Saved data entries

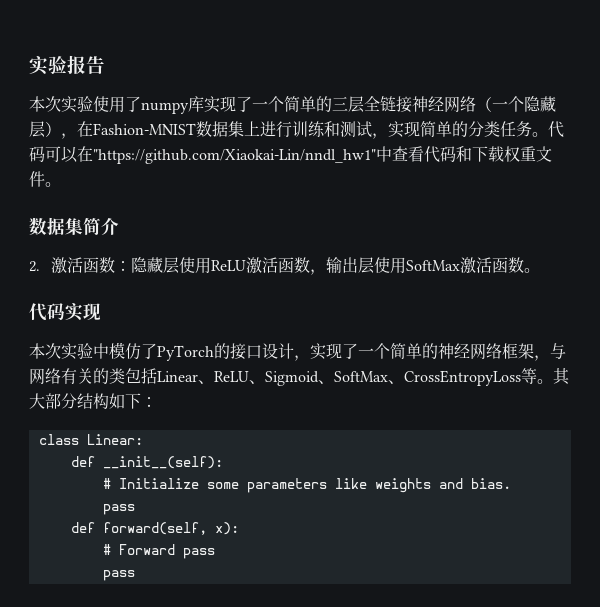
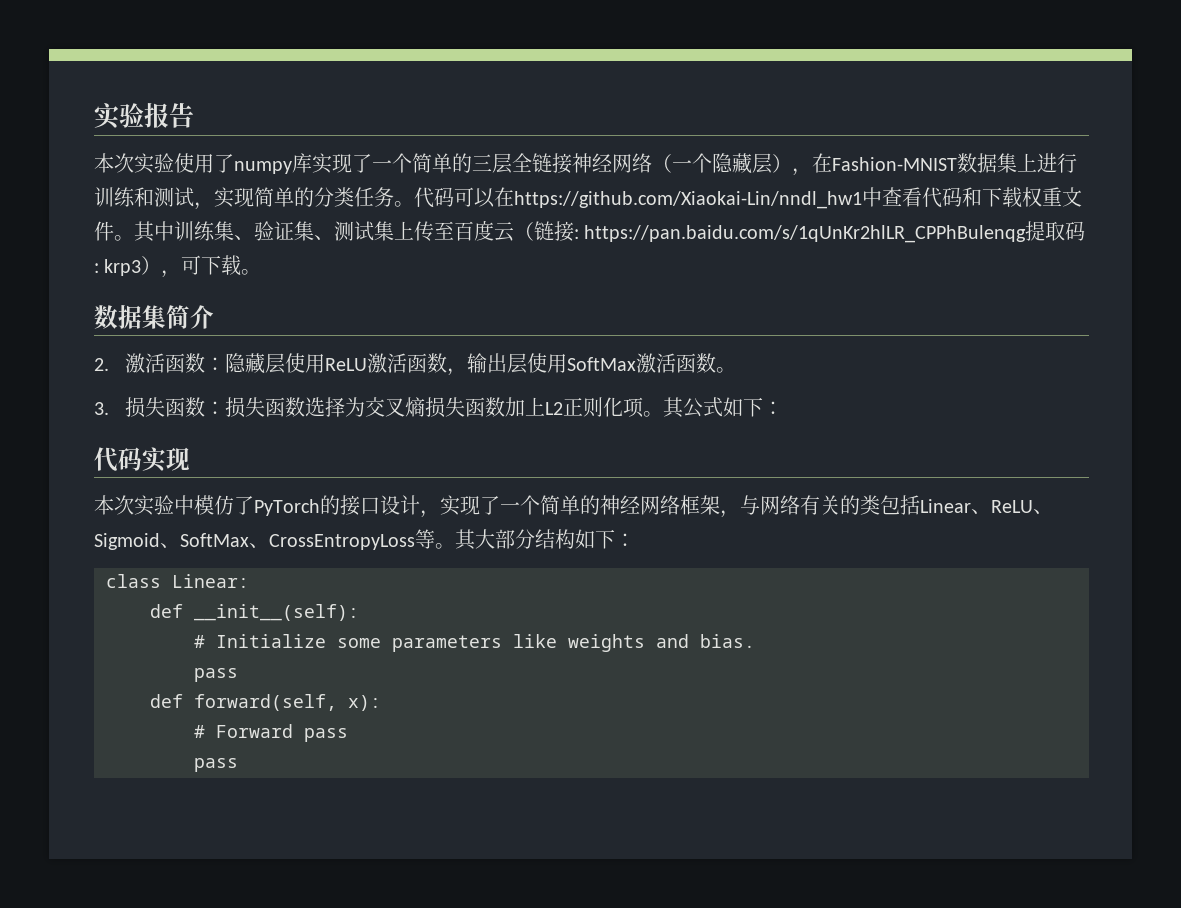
- 代码可以在"https://github.com/Xiaokai-Lin/nndl_hw1"中查看代码和下载权重文件。
+ 代码可以在https://github.com/Xiaokai-Lin/nndl_hw1中查看代码和下载权重文件。其中训练集、验证集、测试集上传至百度云（链接: https://pan.baidu.com/s/1qUnKr2hlLR_CPPhBulenqg提取码: krp3），可下载。
+ 3.损失函数：损失函数选择为交叉熵损失函数加上L2正则化项。其公式如下：

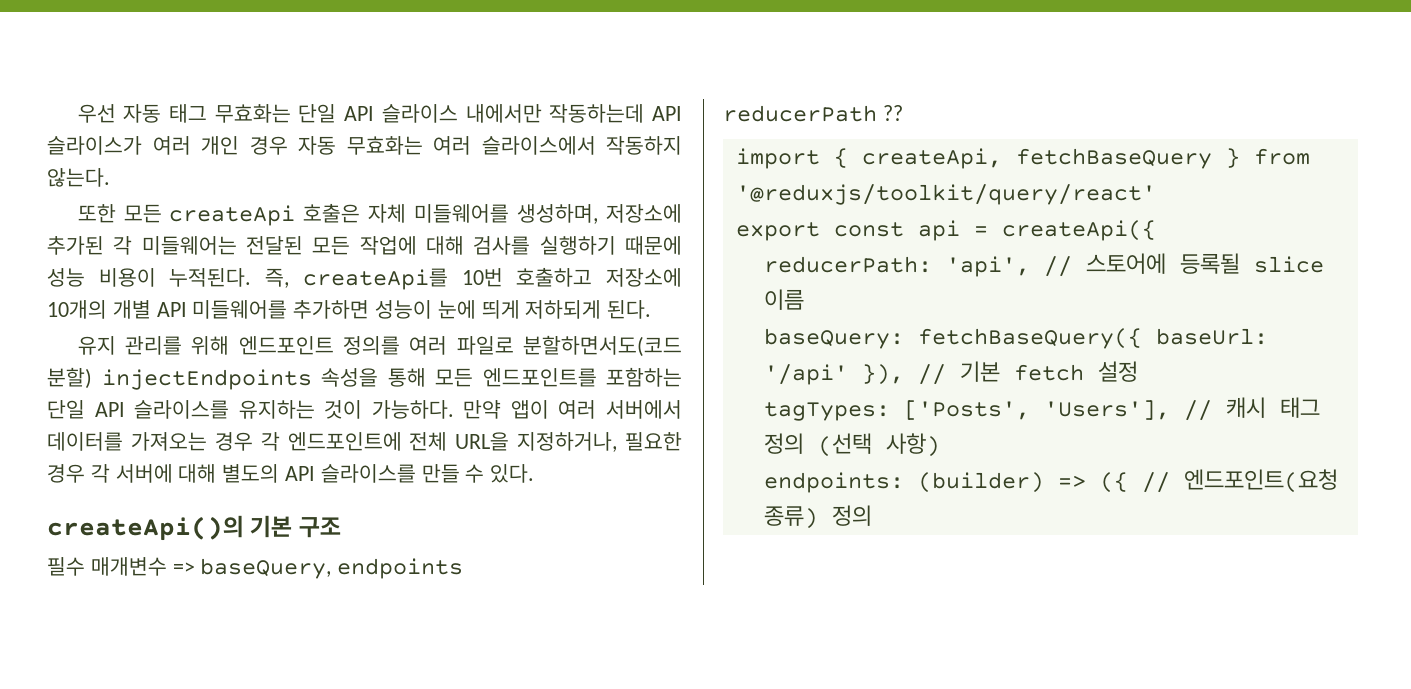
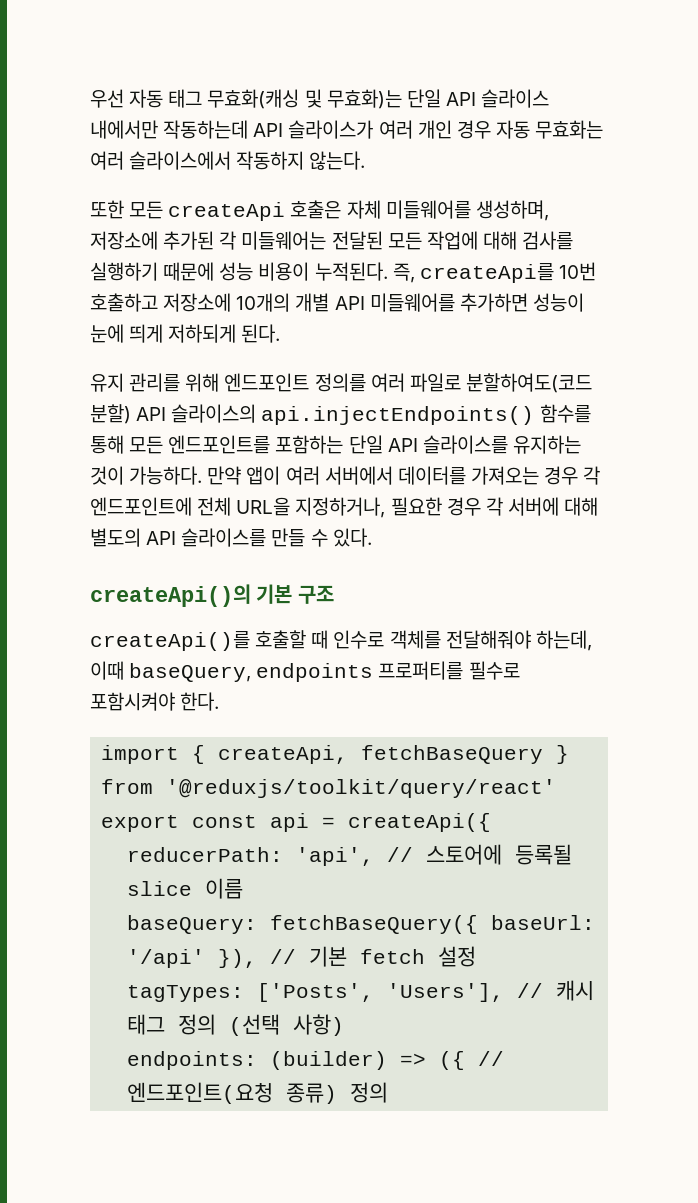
- 우선 자동 태그 무효화는 단일 API 슬라이스 내에서만 작동하는데 API 슬라이스가 여러 개인 경우 자동 무효화는 여러 슬라이스에서 작동하지 않는다.
+ 우선 자동 태그 무효화(캐싱 및 무효화)는 단일 API 슬라이스 내에서만 작동하는데 API 슬라이스가 여러 개인 경우 자동 무효화는 여러 슬라이스에서 작동하지 않는다.
- 유지 관리를 위해 엔드포인트 정의를 여러 파일로 분할하면서도(코드 분할) injectEndpoints 속성을 통해 모든 엔드포인트를 포함하는 단일 API 슬라이스를 유지하는 것이 가능하다.
+ 유지 관리를 위해 엔드포인트 정의를 여러 파일로 분할하여도(코드 분할) API 슬라이스의 api.injectEndpoints() 함수를 통해 모든 엔드포인트를 포함하는 단일 API 슬라이스를 유지하는 것이 가능하다.
- 필수 매개변수 => baseQuery, endpoints
- reducerPath ??
+ createApi()를 호출할 때 인수로 객체를 전달해줘야 하는데, 이때 baseQuery, endpoints 프로퍼티를 필수로 포함시켜야 한다.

What to produce: Return the lines of the data above in full and exactly, with no pictures.

Answer space:
- 代码可以在"https://github.com/Xiaokai-Lin/nndl_hw1"中查看代码和下载权重文件。
+ 代码可以在https://github.com/Xiaokai-Lin/nndl_hw1中查看代码和下载权重文件。其中训练集、验证集、测试集上传至百度云（链接: https://pan.baidu.com/s/1qUnKr2hlLR_CPPhBulenqg提取码: krp3），可下载。
+ 3.损失函数：损失函数选择为交叉熵损失函数加上L2正则化项。其公式如下：

- 우선 자동 태그 무효화는 단일 API 슬라이스 내에서만 작동하는데 API 슬라이스가 여러 개인 경우 자동 무효화는 여러 슬라이스에서 작동하지 않는다.
+ 우선 자동 태그 무효화(캐싱 및 무효화)는 단일 API 슬라이스 내에서만 작동하는데 API 슬라이스가 여러 개인 경우 자동 무효화는 여러 슬라이스에서 작동하지 않는다.
- 유지 관리를 위해 엔드포인트 정의를 여러 파일로 분할하면서도(코드 분할) injectEndpoints 속성을 통해 모든 엔드포인트를 포함하는 단일 API 슬라이스를 유지하는 것이 가능하다.
+ 유지 관리를 위해 엔드포인트 정의를 여러 파일로 분할하여도(코드 분할) API 슬라이스의 api.injectEndpoints() 함수를 통해 모든 엔드포인트를 포함하는 단일 API 슬라이스를 유지하는 것이 가능하다.
- 필수 매개변수 => baseQuery, endpoints
- reducerPath ??
+ createApi()를 호출할 때 인수로 객체를 전달해줘야 하는데, 이때 baseQuery, endpoints 프로퍼티를 필수로 포함시켜야 한다.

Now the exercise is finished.